Treasure Island Was John McTiernan's Key To Understanding The Hunt For Red October

The first film to feature Tom Clancy's stalwart and honest action hero Jack Ryan was John McTiernan's 1990 thriller "The Hunt for Red October." In the early parts of McTiernan's film, a rogue Soviet submarine called Red October, captained by Marko Ramius (Sean Connery), has broken off from the Soviet fleet and may be planning an unauthorized nuclear strike in the United States. Jack Ryan (Alec Baldwin) pieces together some information about Ramius and concludes that he is not striking the U.S., but defecting. He is given three days to track down the Red October, confront Ramius, and confirm his suspicions. 

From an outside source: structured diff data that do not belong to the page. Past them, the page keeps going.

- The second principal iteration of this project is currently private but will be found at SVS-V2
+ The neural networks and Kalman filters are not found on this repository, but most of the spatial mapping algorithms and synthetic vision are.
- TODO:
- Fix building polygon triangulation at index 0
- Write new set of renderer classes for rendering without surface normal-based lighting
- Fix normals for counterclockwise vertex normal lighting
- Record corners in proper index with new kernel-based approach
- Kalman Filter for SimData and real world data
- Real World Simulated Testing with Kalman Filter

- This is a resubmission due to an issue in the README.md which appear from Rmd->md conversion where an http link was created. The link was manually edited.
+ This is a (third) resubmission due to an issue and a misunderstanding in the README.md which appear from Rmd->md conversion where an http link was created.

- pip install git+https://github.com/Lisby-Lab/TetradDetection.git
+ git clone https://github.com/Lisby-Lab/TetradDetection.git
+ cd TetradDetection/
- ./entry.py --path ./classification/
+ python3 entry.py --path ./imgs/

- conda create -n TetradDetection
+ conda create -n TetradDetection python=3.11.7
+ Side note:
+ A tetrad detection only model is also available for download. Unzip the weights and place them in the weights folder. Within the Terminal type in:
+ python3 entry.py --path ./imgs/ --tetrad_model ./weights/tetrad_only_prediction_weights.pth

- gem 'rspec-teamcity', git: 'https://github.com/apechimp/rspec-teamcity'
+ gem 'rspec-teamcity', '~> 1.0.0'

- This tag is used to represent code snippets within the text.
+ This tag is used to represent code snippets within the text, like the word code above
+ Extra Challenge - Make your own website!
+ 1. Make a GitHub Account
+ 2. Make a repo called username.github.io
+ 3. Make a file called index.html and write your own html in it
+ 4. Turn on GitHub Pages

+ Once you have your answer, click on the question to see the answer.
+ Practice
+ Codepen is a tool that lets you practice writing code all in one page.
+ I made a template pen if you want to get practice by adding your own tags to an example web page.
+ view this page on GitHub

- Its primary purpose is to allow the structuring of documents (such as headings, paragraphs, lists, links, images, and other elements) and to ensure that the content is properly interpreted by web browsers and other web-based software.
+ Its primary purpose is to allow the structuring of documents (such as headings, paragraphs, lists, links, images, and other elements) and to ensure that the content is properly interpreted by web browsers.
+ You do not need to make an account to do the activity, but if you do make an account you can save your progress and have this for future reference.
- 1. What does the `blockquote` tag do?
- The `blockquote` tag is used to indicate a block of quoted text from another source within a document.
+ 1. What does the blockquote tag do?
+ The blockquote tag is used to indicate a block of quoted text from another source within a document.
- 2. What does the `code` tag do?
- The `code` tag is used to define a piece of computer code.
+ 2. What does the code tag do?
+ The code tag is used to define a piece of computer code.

"Red October" was successful enough to spawn a briefly popular subgenre of steely espionage thrillers that persisted throughout the front end of the decade. Jack Ryan would return in the hit films "Patriot Games," and "Clear and Present Danger" (with Harrison Ford as Ryan) and "The Sum of All Fears" (with Ben Affleck). This was in addition to a pair of mid-1990s TV series called "Op Center" and "NetForce." Tom Clancy's works were also adapted into a series of successful video games that are still being made to this day. Clancy himself died in 2013, but other authors have continued his stories under his name. A new "Tom Clancy" novel is due in 2023. 

Because so much of Clancy's literary body was frequently adapted to film and TV, they largely dictated the technical, militant tone of the decade's spy thrillers. Despite this, when it came time to make "The Hunt for Red October," director McTiernan found his filmmaking "hook" from another source entirely. In the 300th issue of Empire Magazine, released in June of 2014, McTiernan talked about the genesis of the project, and how he saw it, at least at the beginning, as a retelling of Robert Louis Stevenson's "Treasure Island."

Jack Ryan = Jim Hawkins

Stevenson's "Treasure Island" was first published in 1883 and quickly became one of the exemplars of the "boys adventure" genre (its original title was "The Sea Cook: A Story for Boys"). Many schoolchildren in England and the United States have been assigned "Treasure Island" in class, and the book has been adapted to film, TV, stage, and radio innumerable times. For the four or five readers that may not be familiar with "Treasure Island," it concerns the adventures of a poor tavern-working kid named Jim Hawkins who has become friends with an old drunk named Billy Bones. A shadowy figure from Billy's past arrives one night after hours and hands him a page with a black spot on it. It is a pirate's death sentence. Before Billy can be assassinated, he dies of a stroke, and Jim makes off with a mysterious map that Billy had in his possession. 

Jim brings the map to the wealthy Squire Trelawney who agrees to fund a quest to a distant island to find what might be pirate treasure. The ship is staffed with suspicious ruffians, including the one-legged cook Long John Silver. Jim was always warned by Billy Bones to look out for a one-legged man. Long John Silver, although only a cook, will eventually prove to be one of the scariest men on the high seas. The book will climax with Long John taking over the ship from the honorable Capt. Smollett, trekking to the Treasure Island, and Jim taking the helm of the ship himself. It's all very exciting.

McTiernan liked the dynamic at the start of the novel with Jim Hawkins living on a remote ship with a scary, imposing seaman. To McTiernan, that was the Ryan/Ramius relationship.

Tough Ryan vs. Boyish Ryan

According to the Esquire article, the original screenplay for "The Hunt for Red October" (credited to Larry Ferguson and Donald E. Stewart) featured a scene of Jack Ryan in a rowboat, floating down the Potomac, smoking a cigar. McTiernan didn't like that image, and seemingly wanted a less "tough guy" image for his lead character. It wasn't until he drew a parallel between his movie and Stevenson that everything fell into place. He said quite plainly: 

"It's 'Treasure Island.' The Story of a boy who has to go off and find the scariest man of the sea on earth, who turns out to be a sweet old bastard. Once I had that, I had the movie."

In the interview, McTiernan goes on to describe his woes dealing with the studios. Unnamed executives wanted to alter and recut his film drastically so that it more resembled Tony Scott's 1986 hit film "Top Gun," complete with more action and explosions. McTiernan was patient and fought for his "steely" version of the story that was more tension- and character-based. Luckily for audiences, he won. 

"The Hunt for Red October" opened slow, but stayed in theaters for a long while, eventually racking up an enormous $122 million at the box office. Additionally, critics were kind, and the film received largely positive reviews. It also won a single Academy Award for its sound effects editing. As mentioned above, it also spawned a long series of reboots and imitators. With its Soviet Cold War setting, "October" hasn't dated terribly well, but as a thriller it remains first-rate. And fans of "Treasure Island" may appreciate it on a slightly deeper level.